Mt. San Antonio College

It is time to start naming names. I don’t like to do this, but schools and instructors found teaching revisionist history need to be exposed. Our schools are institutions where our children deserve to be taught facts, not fiction masquerading as truth. Instructors are not paid to teach myth.

For the background to this post, see my earlier post “Columbus, Islam, and Revisionist History.

On September 7, 2010 I sent the following letter to the president of Mt. San Antonio College. Subsequently I also sent an electronic copy of the letter along with copies of all supporting documents to every trustee of the college. To this day I have not received a response from either the president or any of the trustees.

September 7, 2010

Dr. John S. Nixon, President/CEO
Mt. San Antonio College
1100 N. Grand Ave.
Walnut, CA 91789

Dear Dr. Nixon,

I write this letter as a concerned citizen. I believe the objective of every institute of higher education should be to provide instruction based on fact and truth. While I recognize that our college and university campuses are places where students are open to free inquiry and a variety of opinions are openly discussed, opinion should never be taught as fact. Likewise, history should only be taught using facts that can be established as true, not with myths that have no basis in fact.

I recently learned that one history professor at Mt. SAC is teaching myth as history. I feel I need to bring this to your attention. I know the staff at Mt. SAC strive for the highest quality in education, and I would not want that reputation to be tarnished by errant instruction.

In a recent lecture by history professor Amelia Kremer, a student in her class and a friend of mine said Ms. Kremer made the statement, “Now that you know that Muslims visited America before our founding fathers, does this change your opinion on the possible mosque being built in New York?” My friend says, “She insisted in talking about the West Africans coming here as Muslims, and did not want to acknowledge our founding fathers.”

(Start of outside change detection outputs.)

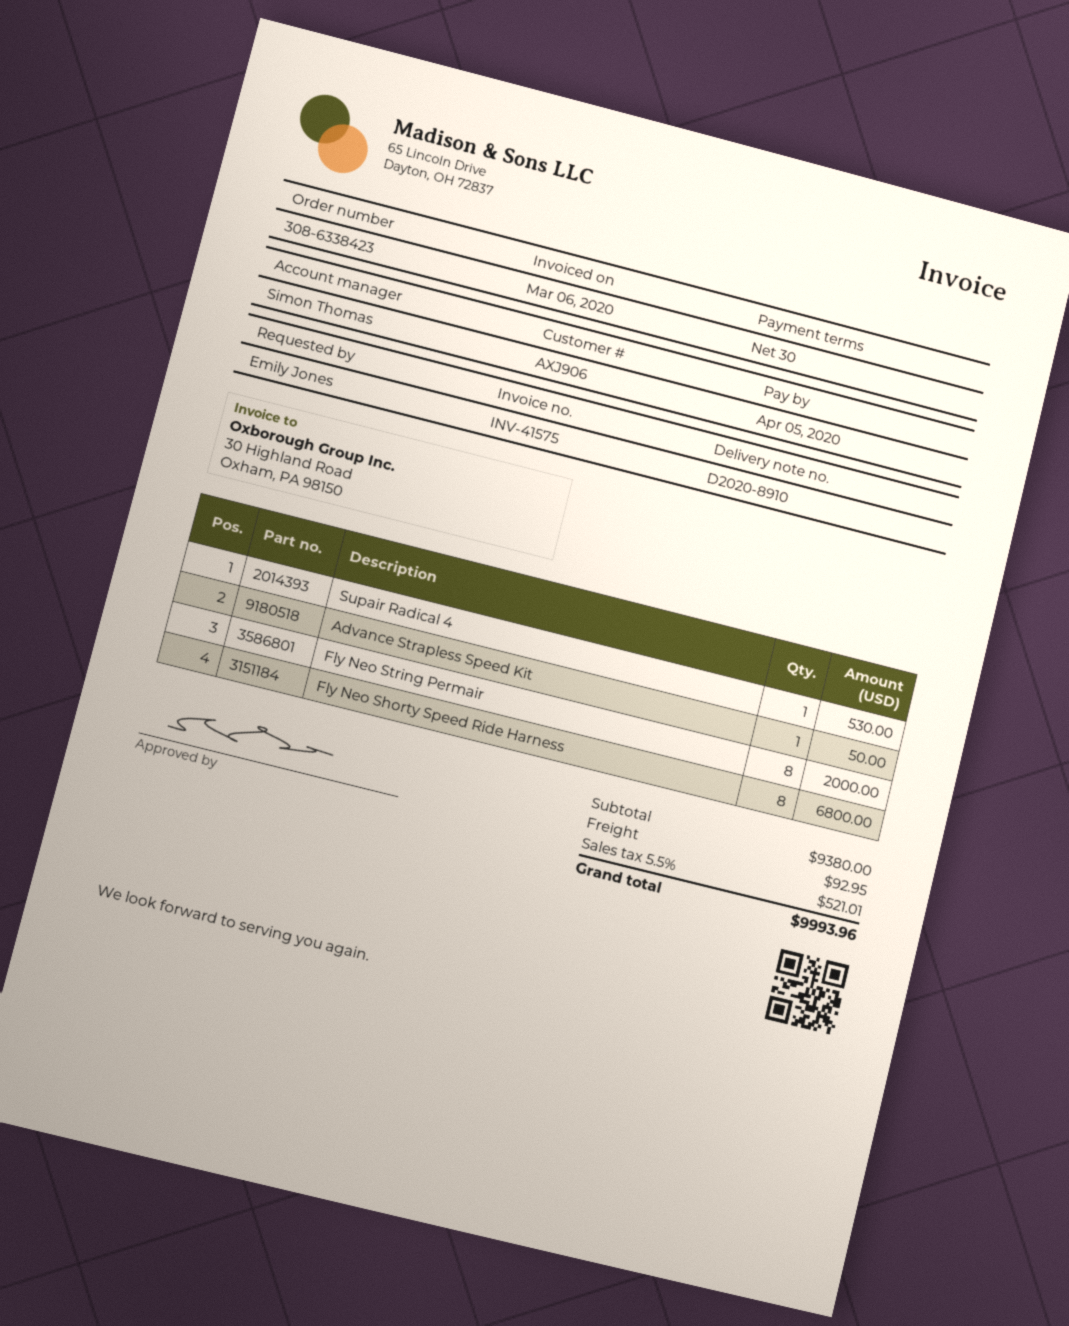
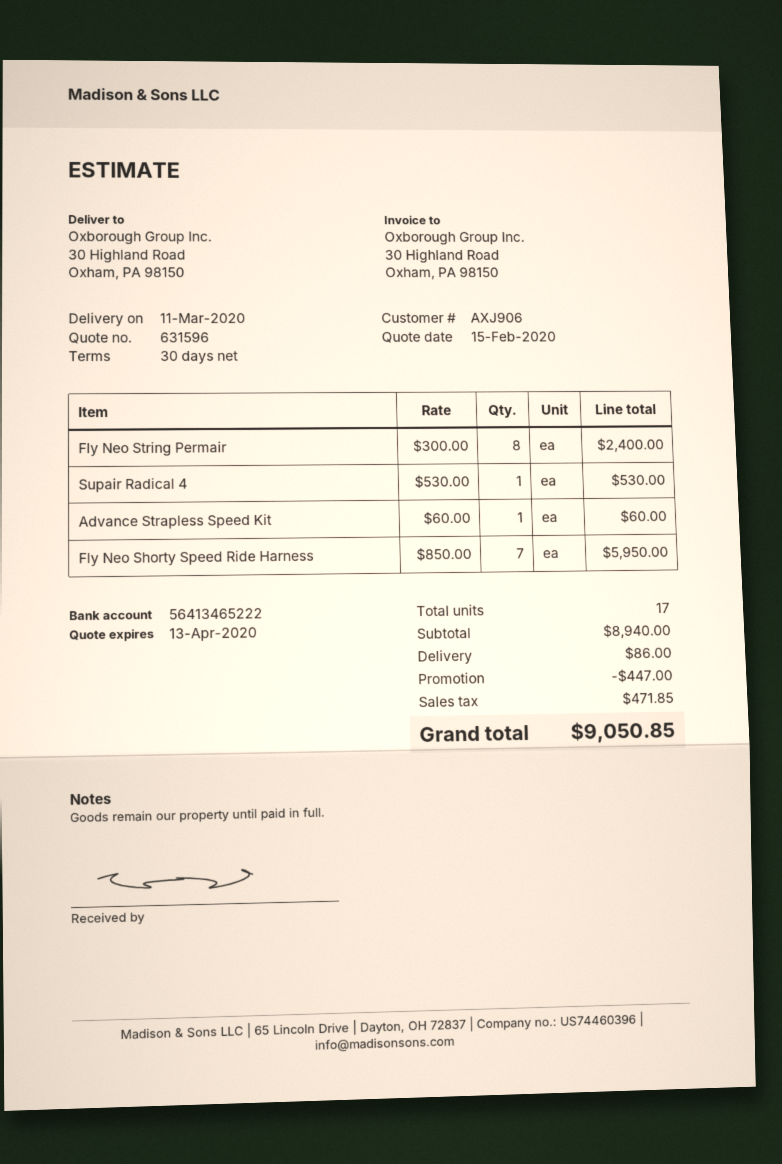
Advance Strapless Speed Kit: 1 for 50.00 -> 1 for 60.00
Fly Neo String Permair: 8 for 2000.00 -> 8 for 2400.00
Fly Neo Shorty Speed Ride Harness: 8 for 6800.00 -> 7 for 5950.00
subtotal: 9380.00 -> 8940.00
discount: none -> 447.00
shipping: 92.95 -> 86.00
tax: 521.01 -> 471.85
total: 9993.96 -> 9050.85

Ms. Kremer is presenting myth as fact. In all fairness, Ms. Kremer may simply be one victim of a propaganda machine by certain groups dedicated to rewriting history, but her “facts” must be corrected.

The notion that Muslims were on the North American continent long before Christopher Columbus and other explorers has no basis in fact. The genesis of this information comes from certain pro-Islamic groups who have an agenda to push, and will stop at nothing to advance their agenda, even to the point of rewriting history. Let me be clear: this is not a religious issue; this is an issue concerning the truth.

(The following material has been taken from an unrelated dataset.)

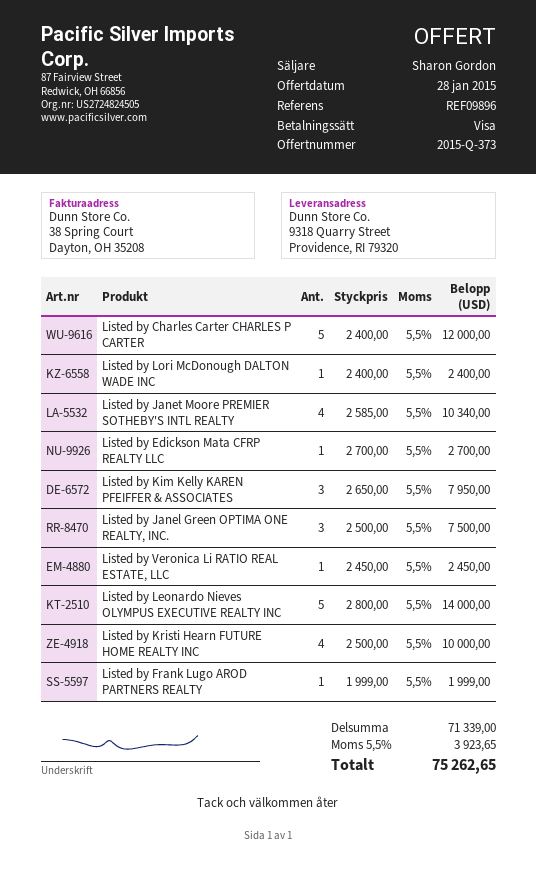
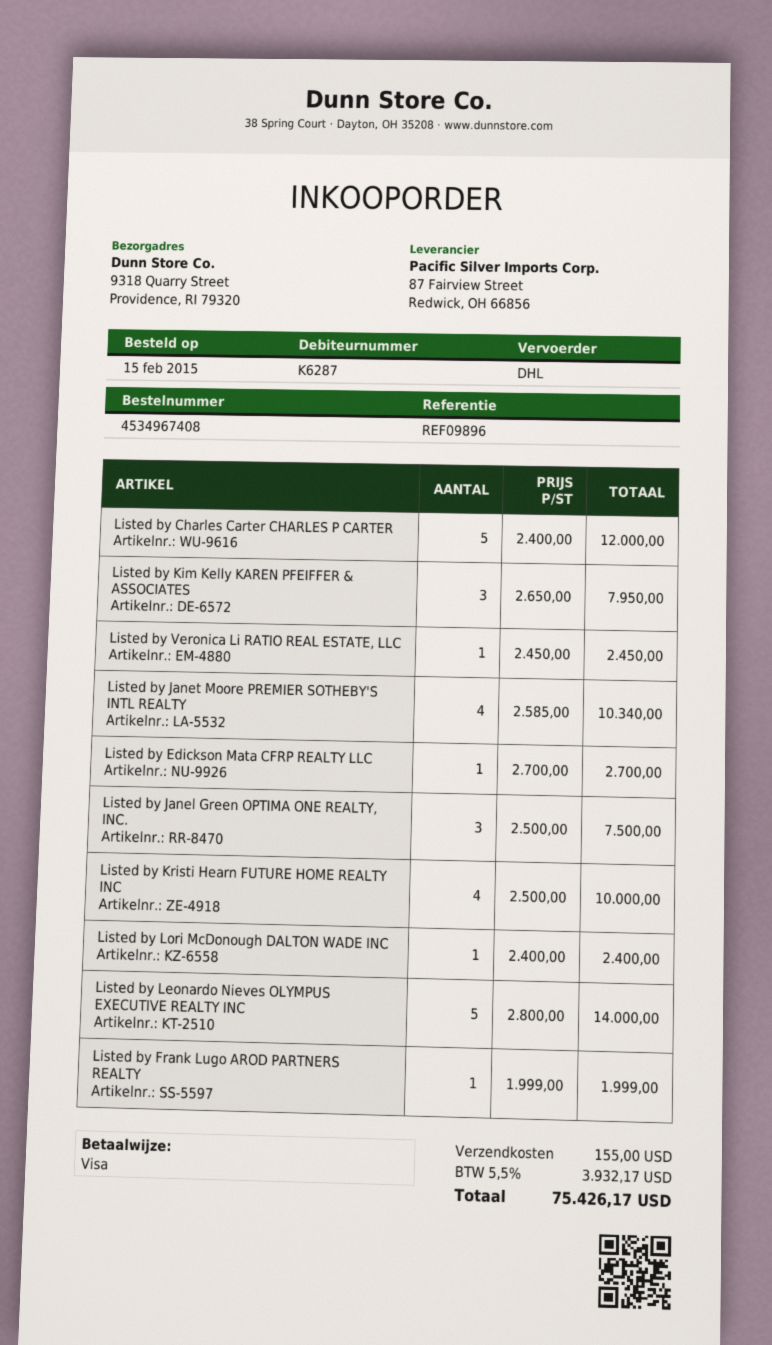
shipping: none -> 155.00
tax: 5.5% = 3923.65 -> 5.5% = 3932.17
total: 75262.65 -> 75426.17

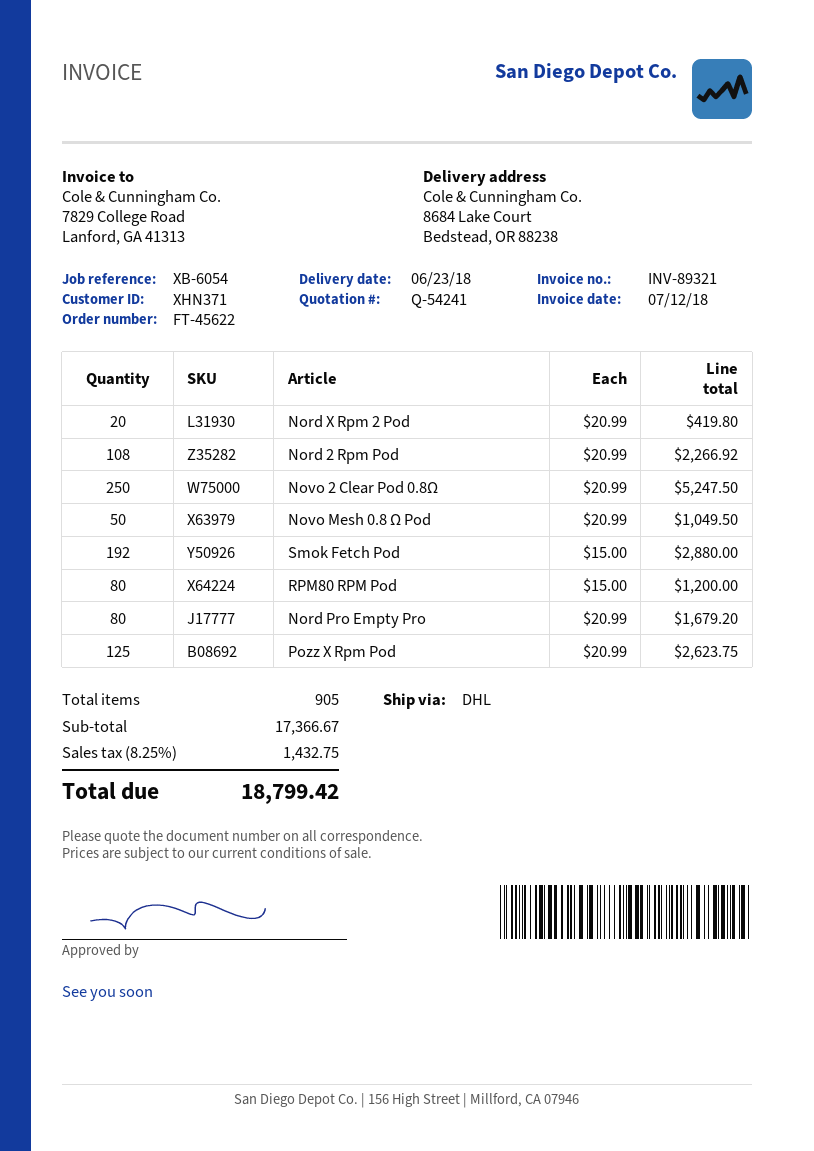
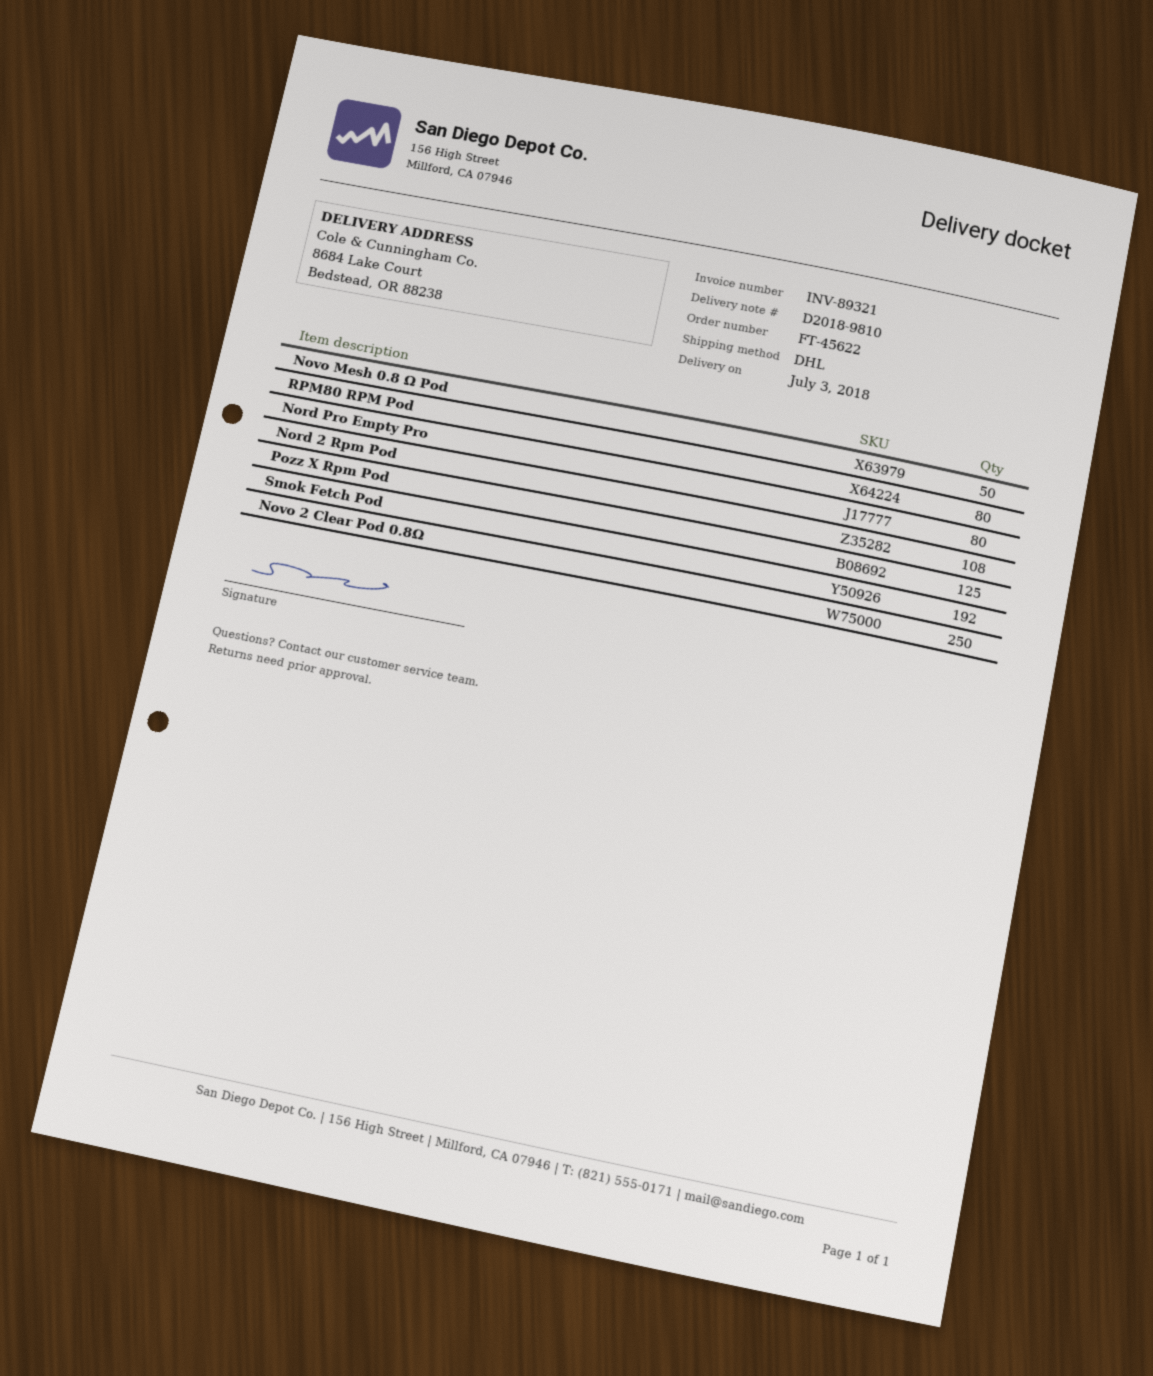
delivery date: 2018-06-23 -> 2018-07-03
Nord X Rpm 2 Pod: 20 -> none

A group called the Middle East Policy Council published a work in 1998 called The Arab World Studies Notebook. I personally have a copy of this Notebook. The Notebook consists of 511 pages of materials geared toward educating the Western world about the early Arab world. The primary audience for the notebook is educators. Some of the material provided in the notebook has been challenged by scholars as inaccurate, but not before the Middle East Policy Council mailed out thousands of copies of the notebook to educators around the nation.

As a case in point, the Notebook discusses “Early Muslim Exploration Worldwide: Evidence of Muslims in the New World Before Columbus” on pages 75-76 (copy enclosed). Authors Abdallah Hakim Quick and Audrey Shabbas make reference to certain documents by early Islamic explorers who supposedly sail to the New World, meet Native American Indians, and intermix with them. The authors state, “West African Muslims had not only spread throughout the Caribbean, Central and South America, but that they had reached Canada and were trading and intermarrying with the eastern woodland Iroquois and Algonquin nations. Much later, early English explorers were to meet Iroquois and Algonquin chiefs with names like Abdul-Rahim and Abdallah Ibn Malik.” Such an assertion is disconcerting, to say the least.

First, scholars have challenged this notion as factually inaccurate. The History News Network, sponsored by George Mason University, has written two articles about the factual inaccuracies of the Notebook. One article quotes Peter DiGangi, director of Canada’s Algonquin Nation Secretariat, who calls the author’s claims “outlandish” and says that “nothing in the tribe’s written or oral history support them.” David Yeagley, adjunct professor at the University of Oklahoma, called the Notebook “intellectual genocide on American Indians,” noting that the authors “simply created an Indian story to suit the purposes of the advocacy group, and published it in a school text manual as fact.”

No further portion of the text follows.